The principles of the UN Charter, the non-alignment policy, and the value of world peace are the main determinants of Nepal’s foreign policy, despite the many different interests of the country’s political parties.
Nepal is a member of the United Nations, the Group of 77, Bay of Bengal Initiative for Multi-Sectoral Technical and Economic Cooperation (BIMSTEC), the Colombo Plan for Cooperative Economic and Social Development in Asia and the Pacific and the Non-Aligned Movement.
The country’s location, between India and China, requires Nepal to pursue a policy of good neighborliness and a balance of interests with the two great powers. India, as the “big brother” of Nepal, claims a kind of special role compared to Nepal for historical and cultural reasons. Nepal’s economic dependence on its southern neighbor is very high: India is Nepal’s largest trading partner. India is also heavily involved in Nepal in terms of development and energy policy: major loan and investment agreements have been concluded between the countries, including on the use of hydropower.
After the popular uprising in Tibet, Nepal took in around 2000 Tibetan refugees every year. Today around 30,000 Tibetan refugees live in Nepal, around a third of them illegally. China, whose economic ties to Nepal to expand, exerts pressure on Nepal from reinforced against Tibetan refugees in the country to take action.
Even after the establishment of the SAARC (South Asian Community for Regional Cooperation) in 1985, the expansion of economic relations with other countries turned out to be difficult for Nepal.
Relations with Bhutan are strained because of the conflict over refugees from southern Bhutan (Lhotsampas) of Nepalese origin who are staying in Nepal.
The most important bilateral relations for Nepal exist with the USA, the European Union, Great Britain, the People’s Republic of China, India, Russia, Japan, Germany, among others.
The Federal Republic supports the peace and democratization process in Nepal. Other important components of the relationship between the two countries are development cooperation, bilateral trade and cooperation in the fields of culture and science.
Foreign trade and financial transfers
Nepal has been a member of the World Trade Organization (WTO) since 2004. The external economic situation in Nepal is characterized by a rising trade deficit (around 9.3 billion USD in 2017).
Nepal’s most important trading partners for imports are India, the United Arab Emirates and the People’s Republic of China (mainly petroleum products, electrical appliances, machine and machine parts, vehicles and vehicle parts, chemical products and foodstuffs are imported) as well as India and the USA for exports. Important export goods are above all carpets and clothing, jute products, wool and leather goods.
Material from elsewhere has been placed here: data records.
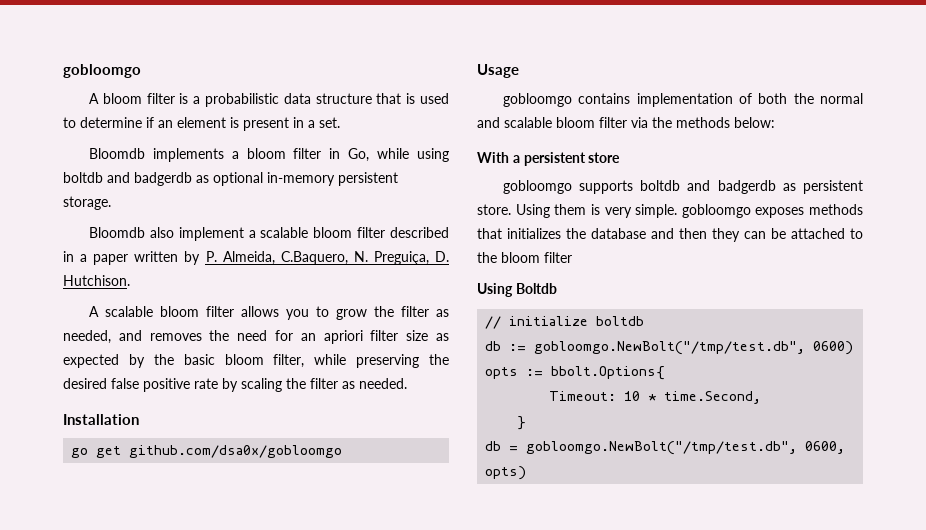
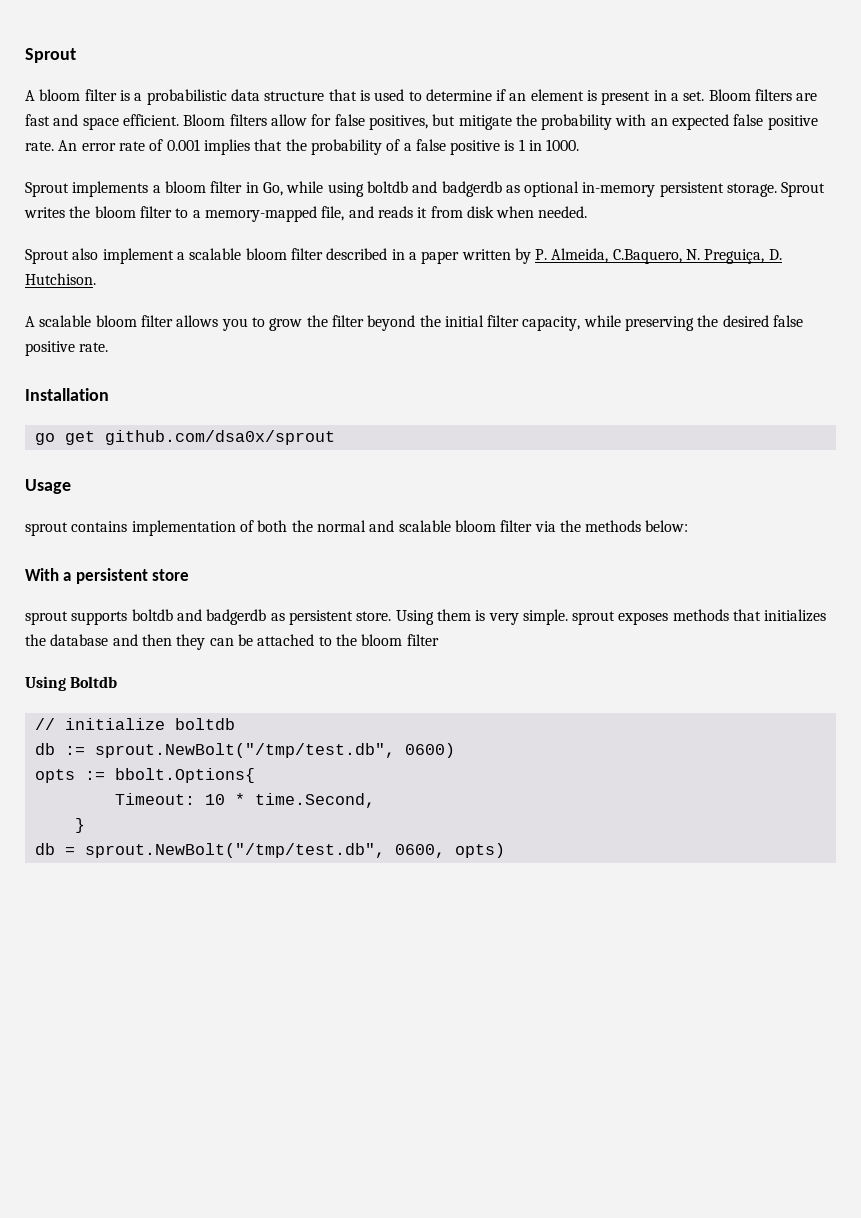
[63,64,141,78] gobloomgo -> [25,48,76,63] Sprout
[88,148,145,159] // Bloomdb -> [708,89,818,101] [25,114,818,130] [25,139,580,155] [25,182,69,197] Bloom filters are fast and space efficient. Bloom filters allow for false positives, but mitigate the probability with an expected false positive rate. An error rate of 0.001 implies that the probability of a false positive is 1 in 1000. // Sprout
[88,227,145,238] // Bloomdb -> [781,182,826,197] [24,206,588,222] [25,249,69,264] Sprout writes the bloom filter to a memory-mapped file, and reads it from disk when needed. // Sprout
[436,309,449,317] [63,330,450,344] [63,354,305,368] as needed, and removes the need for an apriori filter size as expected by the basic bloom filter, -> [367,315,581,331] beyond the initial filter capacity,
[194,378,407,392] rate by scaling the filter as needed. -> [79,342,109,352] rate.
[129,445,343,458] github.com/dsa0x/gobloomgo -> [104,430,335,445] github.com/dsa0x/sprout
[502,93,572,107] gobloomgo -> [25,522,68,536] sprout
[502,180,572,194] gobloomgo -> [25,611,68,625] sprout
[681,204,751,218] gobloomgo -> [572,611,616,625] sprout
[534,341,806,355] gobloomgo.NewBolt("/tmp/test.db", -> [94,743,395,758] sprout.NewBolt("/tmp/test.db",
[526,441,798,455] gobloomgo.NewBolt("/tmp/test.db", -> [84,843,385,858] sprout.NewBolt("/tmp/test.db",

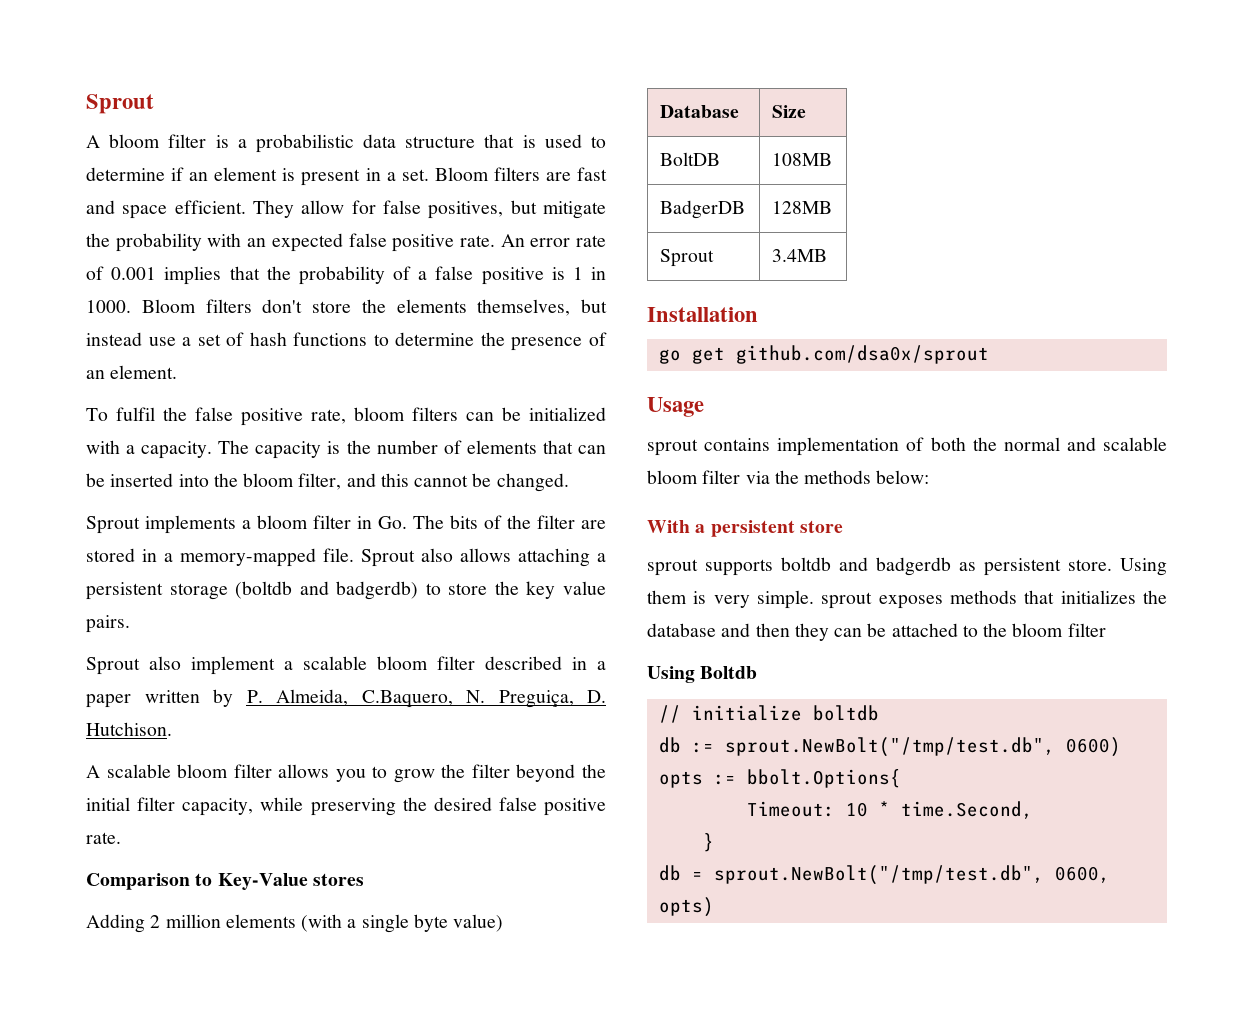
[183,114,267,126] Bloom filters -> [253,200,294,218] They
(580, 145) none -> [141,299,607,316] [86,332,607,351] [86,365,178,379] [86,407,606,426] [86,440,606,459] [86,473,569,492] Bloom filters don't store the elements themselves, but instead use a set of hash functions to determine the presence of an element. // To fulfil the false positive rate, bloom filters can be initialized with a capacity. The capacity is the number of elements that can be inserted into the bloom filter, and this cannot be changed.
[262,181,826,197] [24,206,588,222] Go, while using boltdb and badgerdb as optional in-memory persistent storage. Sprout writes the bloom filter to a memory-mapped file, and reads it from disk when needed. -> [378,515,606,529] [86,548,606,567] [86,581,606,600] [86,615,130,633] Go. The bits of the filter are stored in a memory-mapped file. Sprout also allows attaching a persistent storage (boltdb and badgerdb) to store the key value pairs.
(109, 347) none -> [86,873,364,890] [86,914,504,933] [660,105,740,118] [772,105,807,118] [660,152,721,166] [772,153,833,166] [660,200,746,219] [772,201,833,214] [660,249,715,267] [772,249,828,262] // Comparison to Key-Value stores // Adding 2 million elements (with a single byte value) // Database | Size // BoltDB | 108MB // BadgerDB | 128MB // Sprout | 3.4MB

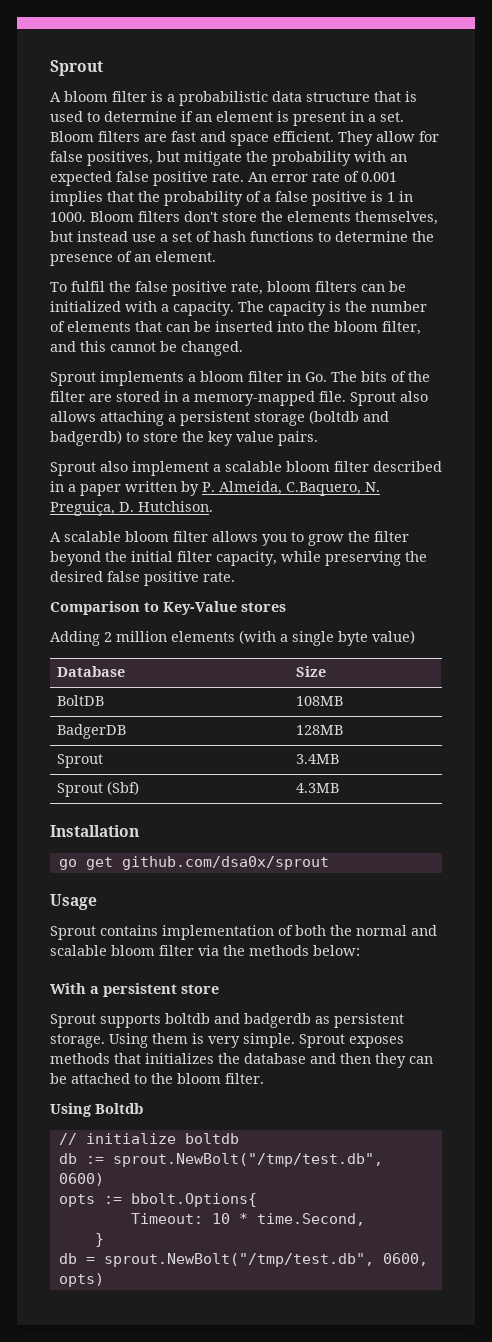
(828, 255) none -> [56,781,139,797] [295,783,339,793] // Sprout (Sbf) | 4.3MB
[647,439,698,456] sprout -> [50,926,96,940] Sprout
[647,559,698,576] sprout -> [50,1014,96,1028] Sprout
[1068,559,1112,571] store. -> [50,1034,105,1048] storage.
[821,592,873,609] sprout -> [299,1034,345,1048] Sprout
[1067,623,1106,637] filter -> [225,1073,264,1084] filter.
However, the share of exports in GDP has fallen continuously in recent years from 20% (2001) to around 10% (2017).
Financial transfers from migrant workers
Several million Nepali work today in India, the Gulf States and Southeast Asia. Along with tourism, your transfers are the country’s most important source of foreign currency. The global economic crisis of 2009 affected the villages of Nepal, as migrant workers had to return.
In the early 1990’s, only a few thousand migrant workers had left Nepal each year. After the civil war began in 1996, the number rose to over a hundred thousand. However, when the conflict ended in 2006, the flow of jobseekers did not decline. The political instability and the severe economic crisis continues to drive masses of young Nepalese to abroad.
According to the Department of Foreign Employment, 354,082 workers left the country in the 2017/18 financial year. These official figures do not include all those Nepalese who work in India. Because of the open borders, migration to the neighboring country is not documented. It is estimated that 4 to 5 million Nepalese work abroad today. Around half of them are likely to be in India, the rest mainly in Malaysia, Qatar, Saudi Arabia, the United Arab Emirates and Kuwait.